YOUR ASSIGNMENT:
An exact transcription of every record below is required, with the pictures left out.
DATA UNDER STUDY Block Start
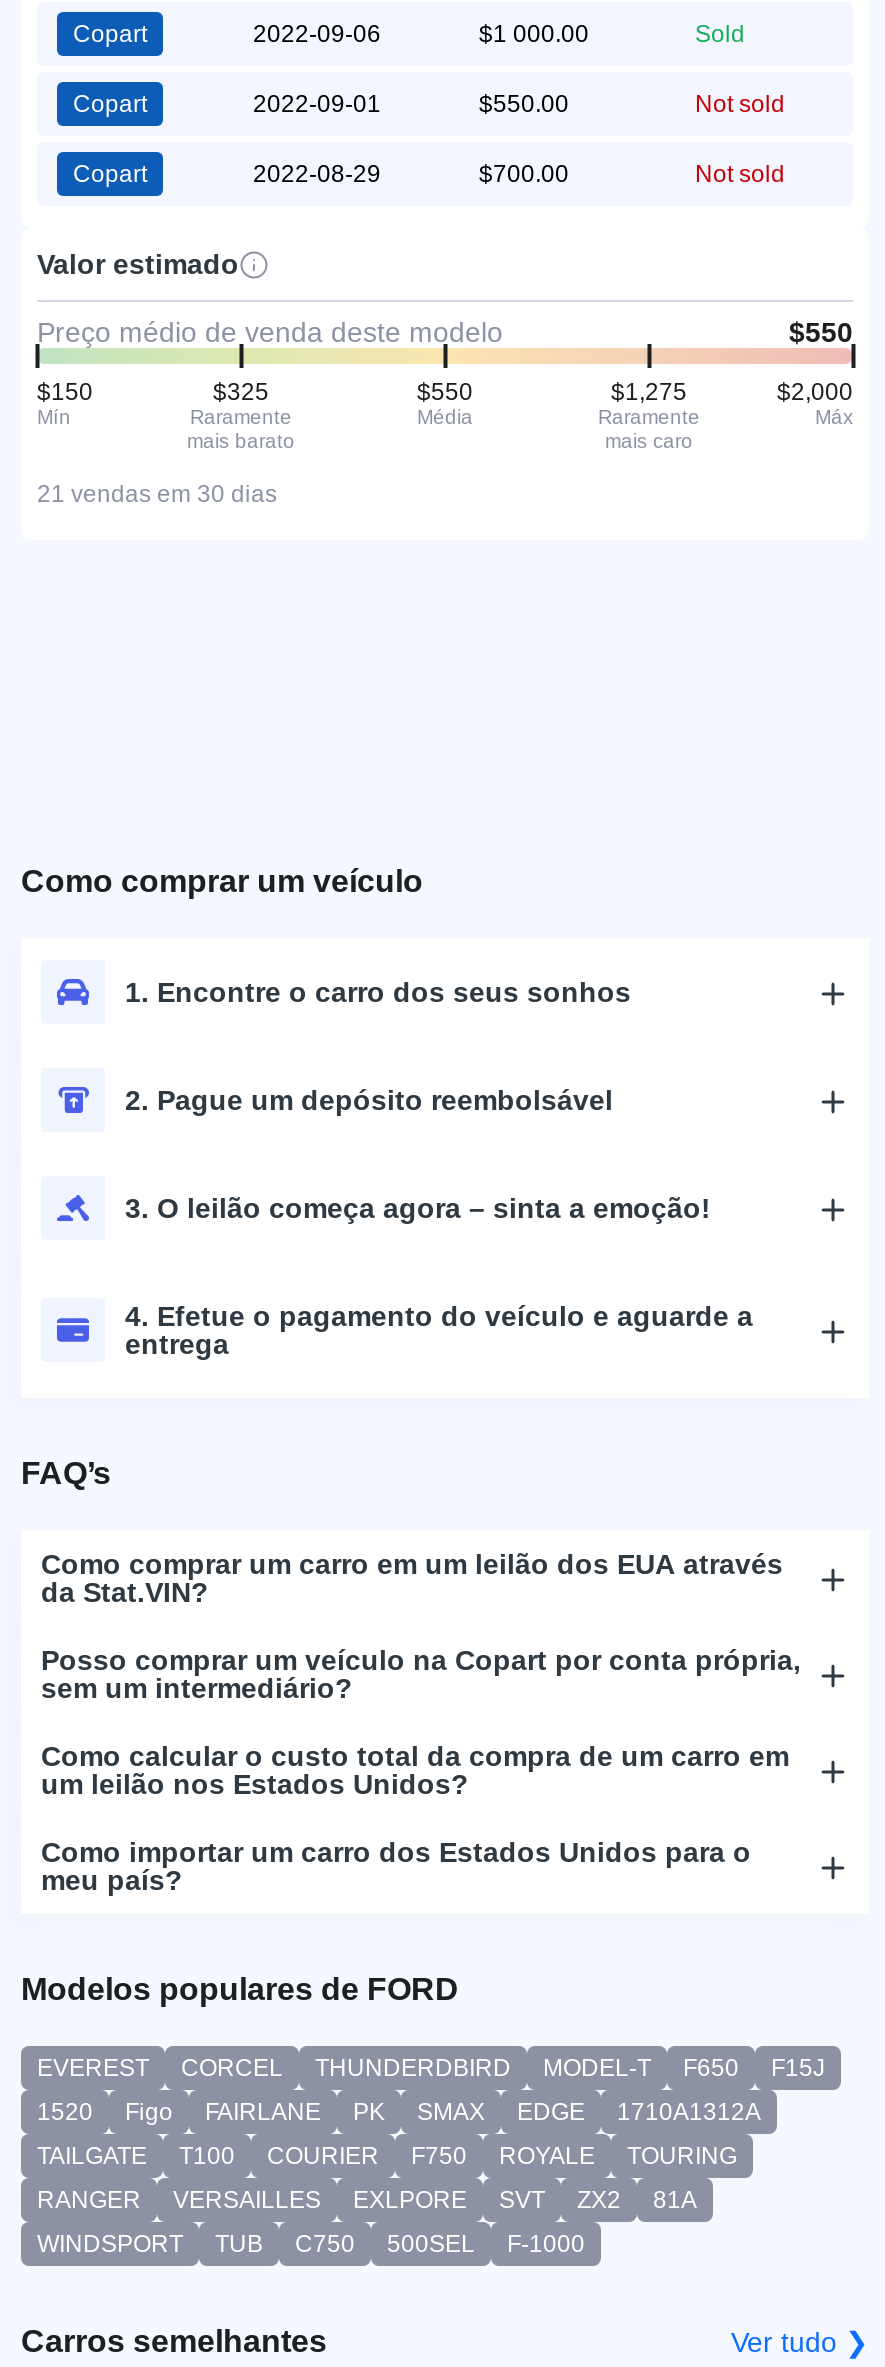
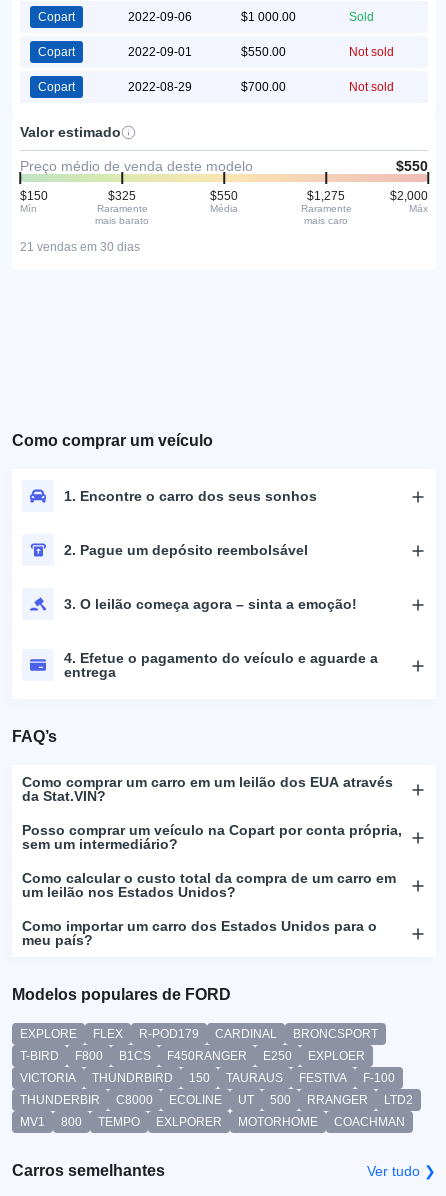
- EVEREST
- CORCEL
- THUNDERDBIRD
- MODEL-T
- F650
- F15J
+ EXPLORE
+ FLEX
+ R-POD179
+ CARDINAL
+ BRONCSPORT

- 1520
- Figo
- FAIRLANE
- PK
- SMAX
- EDGE
- 1710A1312A
+ T-BIRD
+ F800
+ B1CS
+ F450RANGER
+ E250
+ EXPLOER

- TAILGATE
- T100
- COURIER
- F750
- ROYALE
- TOURING
+ VICTORIA
+ THUNDRBIRD
+ 150
+ TAURAUS
+ FESTIVA
+ F-100

- RANGER
- VERSAILLES
- EXLPORE
- SVT
- ZX2
- 81A
+ THUNDERBIR
+ C8000
+ ECOLINE
+ UT
+ 500
+ RRANGER
+ LTD2

- WINDSPORT
- TUB
- C750
- 500SEL
- F-1000
+ MV1
+ 800
+ TEMPO
+ EXLPORER
+ MOTORHOME
+ COACHMAN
DATA UNDER STUDY Block End
REPLY TO THE EXERCISE:
- EVEREST
- CORCEL
- THUNDERDBIRD
- MODEL-T
- F650
- F15J
+ EXPLORE
+ FLEX
+ R-POD179
+ CARDINAL
+ BRONCSPORT

- 1520
- Figo
- FAIRLANE
- PK
- SMAX
- EDGE
- 1710A1312A
+ T-BIRD
+ F800
+ B1CS
+ F450RANGER
+ E250
+ EXPLOER

- TAILGATE
- T100
- COURIER
- F750
- ROYALE
- TOURING
+ VICTORIA
+ THUNDRBIRD
+ 150
+ TAURAUS
+ FESTIVA
+ F-100

- RANGER
- VERSAILLES
- EXLPORE
- SVT
- ZX2
- 81A
+ THUNDERBIR
+ C8000
+ ECOLINE
+ UT
+ 500
+ RRANGER
+ LTD2

- WINDSPORT
- TUB
- C750
- 500SEL
- F-1000
+ MV1
+ 800
+ TEMPO
+ EXLPORER
+ MOTORHOME
+ COACHMAN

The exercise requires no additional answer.